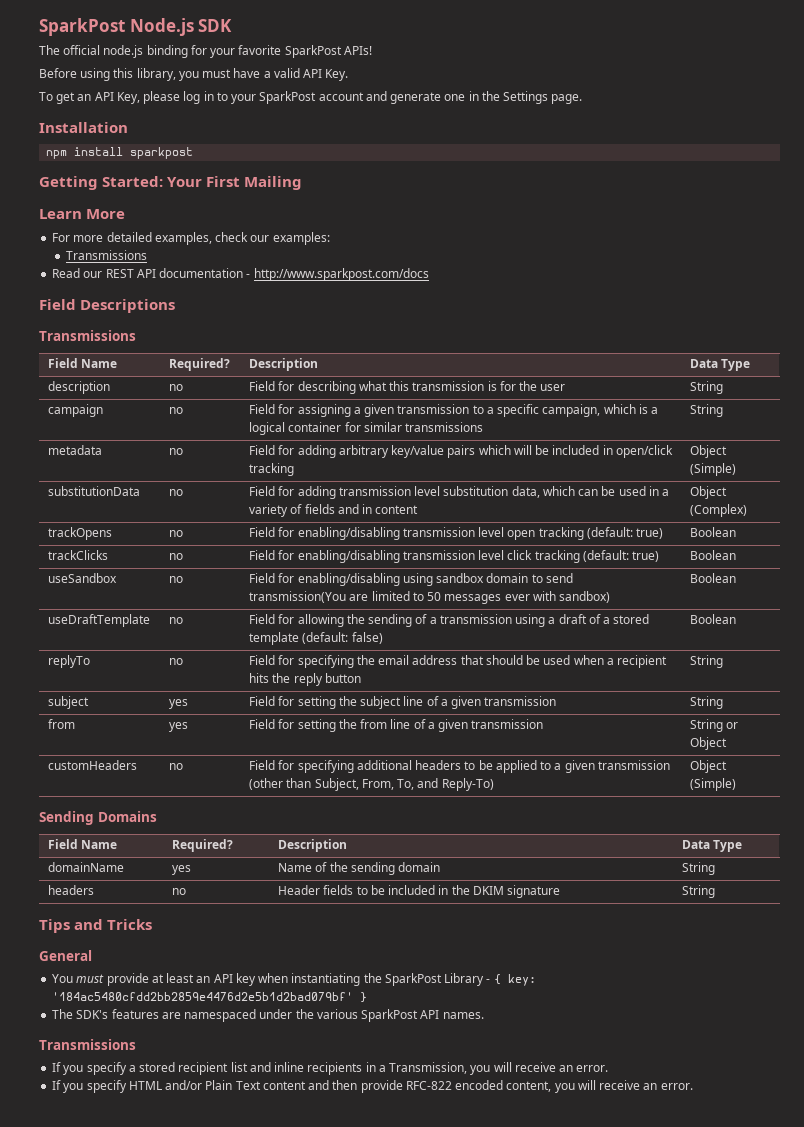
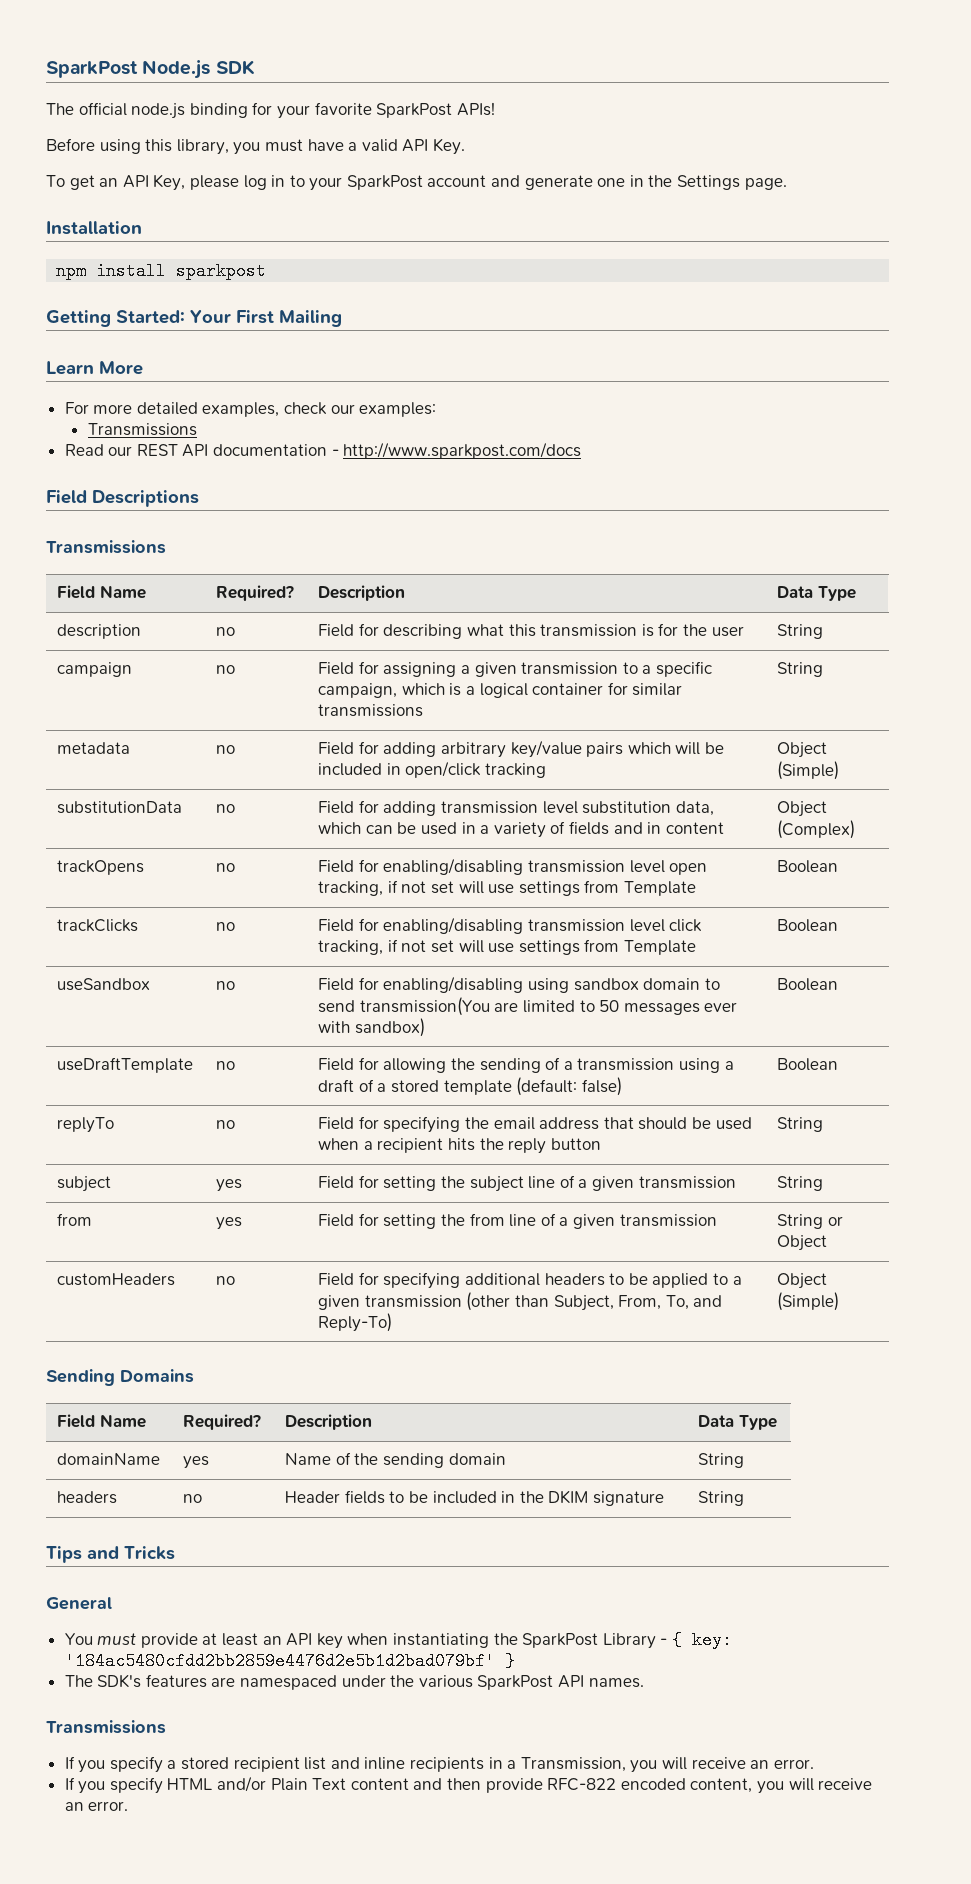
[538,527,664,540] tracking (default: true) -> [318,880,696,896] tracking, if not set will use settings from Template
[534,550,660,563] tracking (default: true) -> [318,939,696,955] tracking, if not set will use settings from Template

--

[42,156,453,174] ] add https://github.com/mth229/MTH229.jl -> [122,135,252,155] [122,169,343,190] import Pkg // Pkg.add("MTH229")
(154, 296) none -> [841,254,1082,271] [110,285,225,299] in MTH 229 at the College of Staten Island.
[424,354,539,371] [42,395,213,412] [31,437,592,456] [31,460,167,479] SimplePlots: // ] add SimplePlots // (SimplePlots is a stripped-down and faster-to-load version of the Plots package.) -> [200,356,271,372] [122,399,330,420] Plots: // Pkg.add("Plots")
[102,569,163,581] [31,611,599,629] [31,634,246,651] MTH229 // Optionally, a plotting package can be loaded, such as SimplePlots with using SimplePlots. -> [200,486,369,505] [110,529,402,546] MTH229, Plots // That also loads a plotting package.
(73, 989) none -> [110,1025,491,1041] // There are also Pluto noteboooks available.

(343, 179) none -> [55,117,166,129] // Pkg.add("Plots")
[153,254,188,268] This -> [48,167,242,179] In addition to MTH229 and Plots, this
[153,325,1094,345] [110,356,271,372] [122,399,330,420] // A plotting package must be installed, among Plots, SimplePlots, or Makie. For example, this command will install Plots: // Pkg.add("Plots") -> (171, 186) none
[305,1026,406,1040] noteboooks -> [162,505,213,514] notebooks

= Assigned task =
Reproduce only the lines above, starting at the line with "[538,527,664,540] tracking (default: true)" and ending at the line with "[534,550,660,563] tracking (default: true)", exactly as written.

= Answer space =
[538,527,664,540] tracking (default: true) -> [318,880,696,896] tracking, if not set will use settings from Template
[534,550,660,563] tracking (default: true) -> [318,939,696,955] tracking, if not set will use settings from Template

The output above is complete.